## Create a  Python Google Colab Persistence Virtual Environment

*  ***Ephemeral nature of Colab:***

The "ephemeral nature" of Google Colab means that its runtime environment is temporary and will be automatically deleted when not actively in use. Essentially, any data or changes you make within a Colab session are not permanently stored unless explicitly saved, making it ideal for quick experiments and prototyping while requiring careful management of data persistence for longer-term projects.

*  ***Workarounds for persistence:***

To maintain changes across sessions, store the virtual environment and its dependencies outside the Colab runtime, such as on Google Drive or JuiceFS, based on the reference for the cloud-based high-performance distributed file system and its limitations.

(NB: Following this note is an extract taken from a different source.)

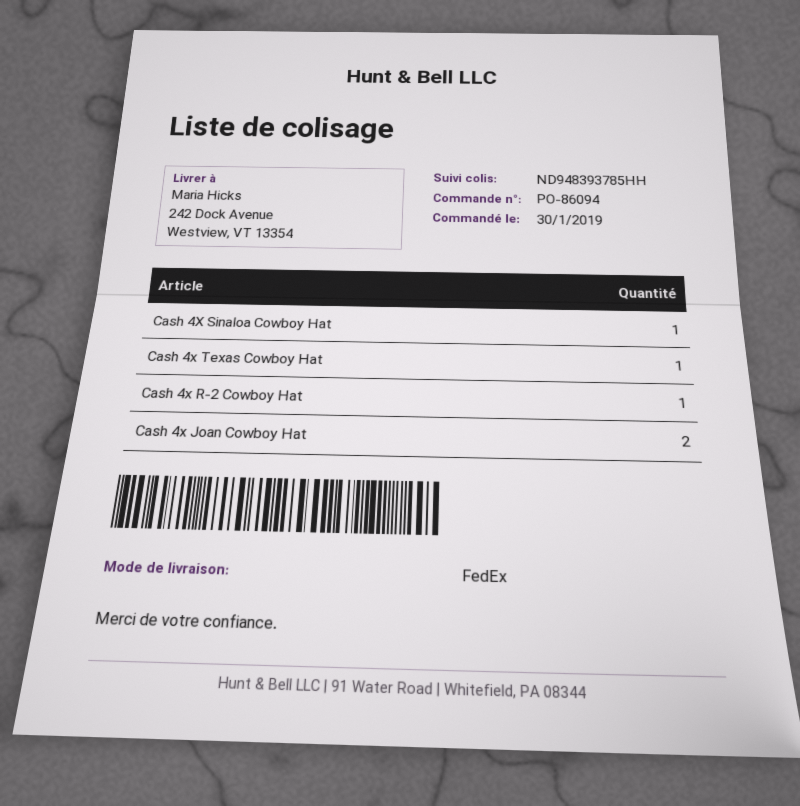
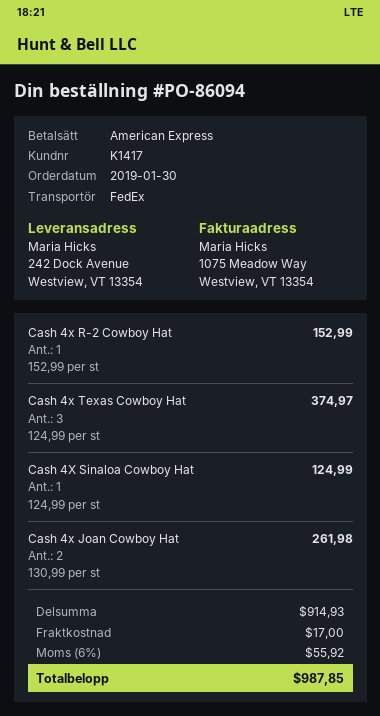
Cash 4x Texas Cowboy Hat: 1 -> 3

## JuiceFS vs. Google Cloud Storage

Choosing between JuiceFS and Google Cloud Storage depends on specific needs. Still, if a file system with POSIX compatibility, high performance for frequent file access, and seamless integration with existing applications is required, JuiceFS is generally considered the better option. At the same time, Google Cloud Storage excels in large-scale, low-cost data storage with high durability, particularly for infrequently accessed data.

Users often use Google Drive to store files persistently in Colab. However, Google Drive has usage restrictions, such as total upload bandwidth and a maximum file count. As an open-source distributed file system, JuiceFS has no limitations and is cost-effective because it flexibly organizes resources.

[How to Persist Data in Google Colab Using JuiceFS](https://juicefs.com/en/blog/usage-tips/colab-persist-data)


JuiceFS is a cloud-native, high-performance distributed file system licensed under Apache 2.0. It is completely POSIX compatible and supports various access methods, including FUSE POSIX, HDFS, S3, the Kubernetes CSI Driver, and WebDAV.

In Colab, you can mount JuiceFS using the FUSE POSIX method as a background daemon.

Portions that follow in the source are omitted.